→ AIM OF THE EXERCISE: Look for the string "said" in the listing below and copy every line in which it appears.

→ MATERIAL PROVIDED:
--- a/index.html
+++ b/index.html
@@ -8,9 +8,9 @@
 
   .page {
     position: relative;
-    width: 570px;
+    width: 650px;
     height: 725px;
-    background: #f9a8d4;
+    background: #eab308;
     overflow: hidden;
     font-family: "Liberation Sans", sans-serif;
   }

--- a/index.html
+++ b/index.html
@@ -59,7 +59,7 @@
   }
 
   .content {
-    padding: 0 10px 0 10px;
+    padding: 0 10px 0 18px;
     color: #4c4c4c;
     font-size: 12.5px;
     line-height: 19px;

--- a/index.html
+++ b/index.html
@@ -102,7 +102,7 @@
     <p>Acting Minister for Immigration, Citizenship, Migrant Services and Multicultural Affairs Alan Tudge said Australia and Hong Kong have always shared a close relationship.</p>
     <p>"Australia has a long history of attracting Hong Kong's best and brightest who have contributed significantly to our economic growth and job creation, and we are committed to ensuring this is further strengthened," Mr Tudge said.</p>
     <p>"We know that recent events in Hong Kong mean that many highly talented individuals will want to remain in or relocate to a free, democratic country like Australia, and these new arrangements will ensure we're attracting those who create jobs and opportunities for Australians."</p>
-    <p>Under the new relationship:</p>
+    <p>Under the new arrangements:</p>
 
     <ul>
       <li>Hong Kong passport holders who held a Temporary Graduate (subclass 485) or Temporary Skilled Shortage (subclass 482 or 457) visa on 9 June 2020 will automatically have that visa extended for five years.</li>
--
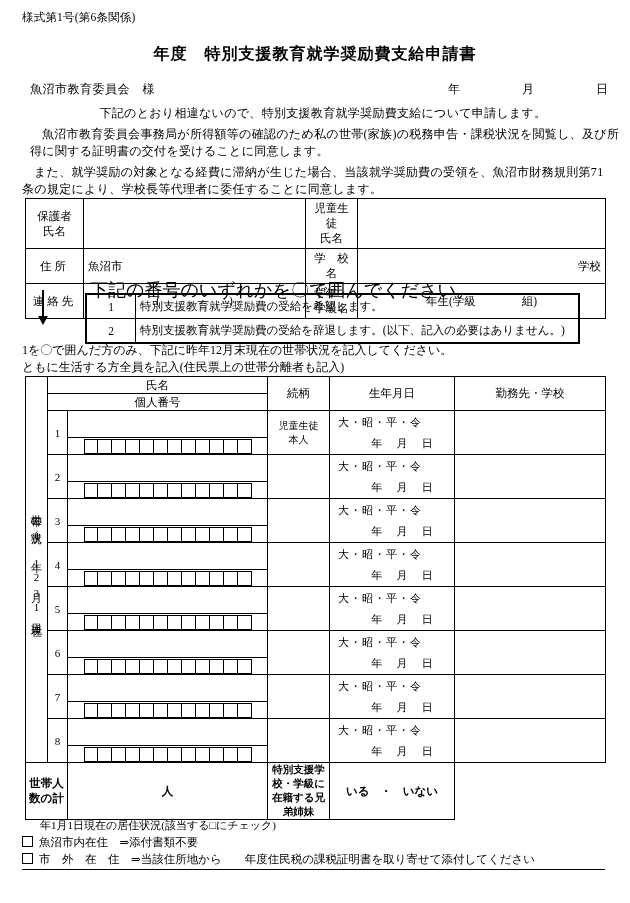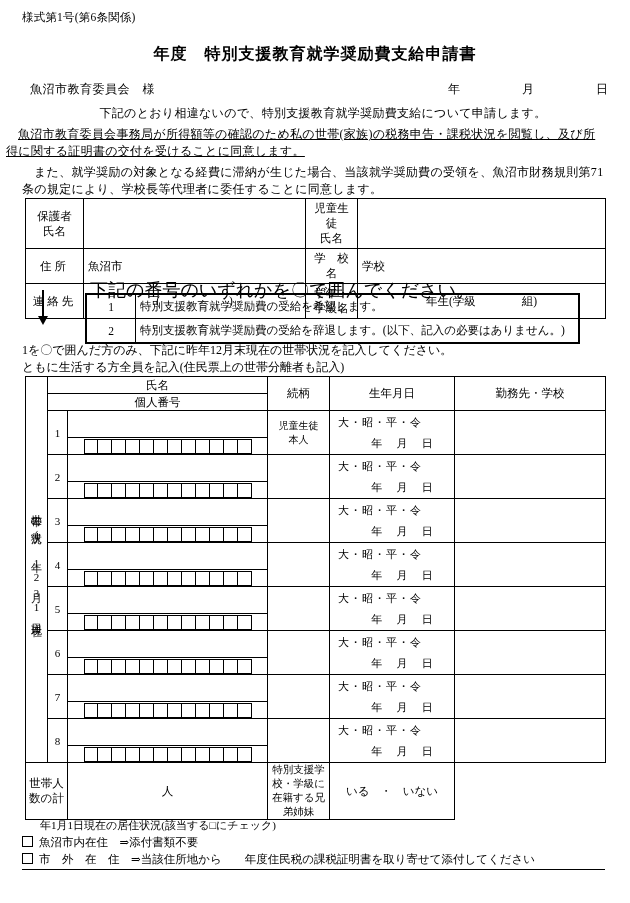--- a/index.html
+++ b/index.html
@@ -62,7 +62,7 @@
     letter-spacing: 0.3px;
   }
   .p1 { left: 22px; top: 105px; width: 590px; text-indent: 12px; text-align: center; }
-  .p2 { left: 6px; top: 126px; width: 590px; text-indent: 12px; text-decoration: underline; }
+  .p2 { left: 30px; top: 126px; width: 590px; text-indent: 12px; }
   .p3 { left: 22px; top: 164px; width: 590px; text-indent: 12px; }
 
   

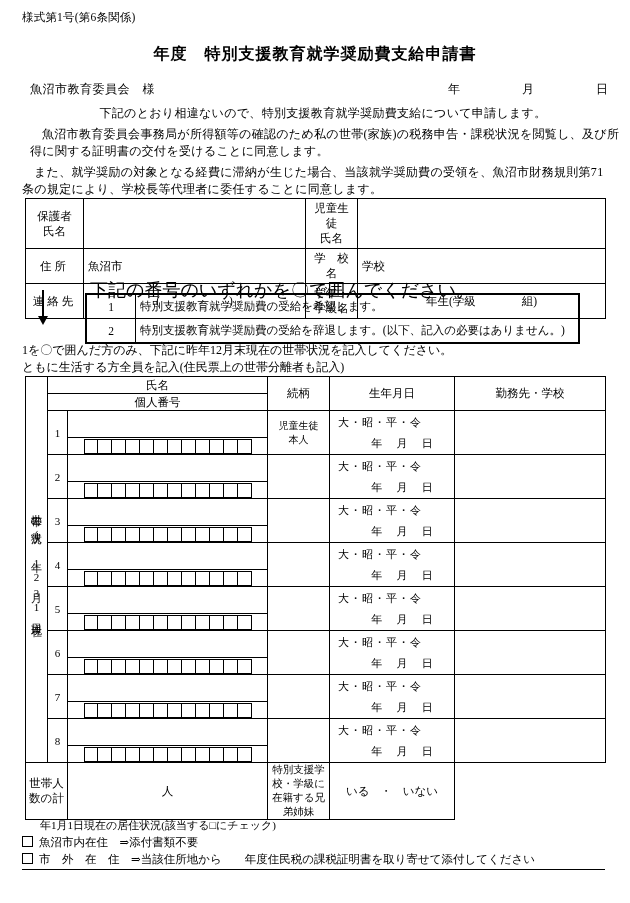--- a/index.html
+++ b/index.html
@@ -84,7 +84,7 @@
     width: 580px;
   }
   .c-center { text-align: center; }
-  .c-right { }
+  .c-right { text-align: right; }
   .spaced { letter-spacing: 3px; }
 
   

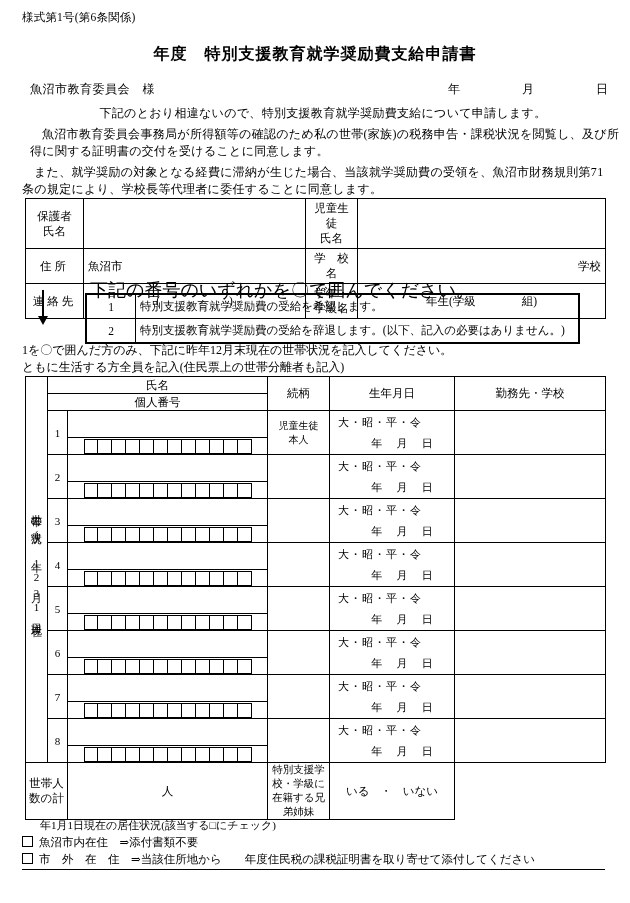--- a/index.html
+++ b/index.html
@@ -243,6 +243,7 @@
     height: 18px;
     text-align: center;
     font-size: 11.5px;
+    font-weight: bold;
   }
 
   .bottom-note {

→ SOLUTION TO THIS TASK:
     <p>Acting Minister for Immigration, Citizenship, Migrant Services and Multicultural Affairs Alan Tudge said Australia and Hong Kong have always shared a close relationship.</p>
     <p>"Australia has a long history of attracting Hong Kong's best and brightest who have contributed significantly to our economic growth and job creation, and we are committed to ensuring this is further strengthened," Mr Tudge said.</p>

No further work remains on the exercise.